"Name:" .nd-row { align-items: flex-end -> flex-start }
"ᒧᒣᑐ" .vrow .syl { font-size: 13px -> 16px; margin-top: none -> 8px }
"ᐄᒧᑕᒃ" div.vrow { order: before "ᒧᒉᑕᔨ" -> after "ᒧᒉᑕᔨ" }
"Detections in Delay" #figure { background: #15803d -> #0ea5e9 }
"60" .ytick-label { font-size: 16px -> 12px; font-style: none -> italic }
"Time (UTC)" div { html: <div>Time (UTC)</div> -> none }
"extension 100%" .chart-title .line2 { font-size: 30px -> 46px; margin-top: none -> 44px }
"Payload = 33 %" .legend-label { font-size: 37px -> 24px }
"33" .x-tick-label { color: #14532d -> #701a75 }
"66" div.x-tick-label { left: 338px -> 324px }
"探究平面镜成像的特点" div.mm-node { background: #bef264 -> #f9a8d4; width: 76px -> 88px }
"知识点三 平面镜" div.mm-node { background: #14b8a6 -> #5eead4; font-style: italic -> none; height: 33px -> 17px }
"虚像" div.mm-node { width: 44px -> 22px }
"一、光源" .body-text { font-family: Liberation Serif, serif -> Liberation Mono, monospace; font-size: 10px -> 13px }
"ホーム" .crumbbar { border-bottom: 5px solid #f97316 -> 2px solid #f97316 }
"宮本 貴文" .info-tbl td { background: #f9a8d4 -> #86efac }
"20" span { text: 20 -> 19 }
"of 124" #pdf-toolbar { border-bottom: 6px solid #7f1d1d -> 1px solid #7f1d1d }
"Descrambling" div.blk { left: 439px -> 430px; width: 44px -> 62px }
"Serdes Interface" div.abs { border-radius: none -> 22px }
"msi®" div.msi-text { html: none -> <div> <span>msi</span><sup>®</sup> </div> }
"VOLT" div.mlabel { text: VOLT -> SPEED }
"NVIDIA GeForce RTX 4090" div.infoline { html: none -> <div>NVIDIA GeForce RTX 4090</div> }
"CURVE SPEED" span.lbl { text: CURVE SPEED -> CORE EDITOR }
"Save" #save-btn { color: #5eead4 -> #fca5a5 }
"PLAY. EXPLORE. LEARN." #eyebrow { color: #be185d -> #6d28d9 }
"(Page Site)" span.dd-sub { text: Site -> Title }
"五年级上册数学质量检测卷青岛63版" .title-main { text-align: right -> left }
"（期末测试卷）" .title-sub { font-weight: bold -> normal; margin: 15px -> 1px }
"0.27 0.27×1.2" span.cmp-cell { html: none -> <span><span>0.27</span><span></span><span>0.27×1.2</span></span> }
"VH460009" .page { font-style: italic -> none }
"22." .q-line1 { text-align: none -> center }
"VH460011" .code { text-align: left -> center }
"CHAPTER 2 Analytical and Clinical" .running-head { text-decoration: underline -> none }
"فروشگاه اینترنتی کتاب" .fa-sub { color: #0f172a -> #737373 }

■ ■ ■ ■ ■

Task goal: Search the records above for the string "solid" and copy each line that holds it.

Response area:
"ホーム" .crumbbar { border-bottom: 5px solid #f97316 -> 2px solid #f97316 }
"of 124" #pdf-toolbar { border-bottom: 6px solid #7f1d1d -> 1px solid #7f1d1d }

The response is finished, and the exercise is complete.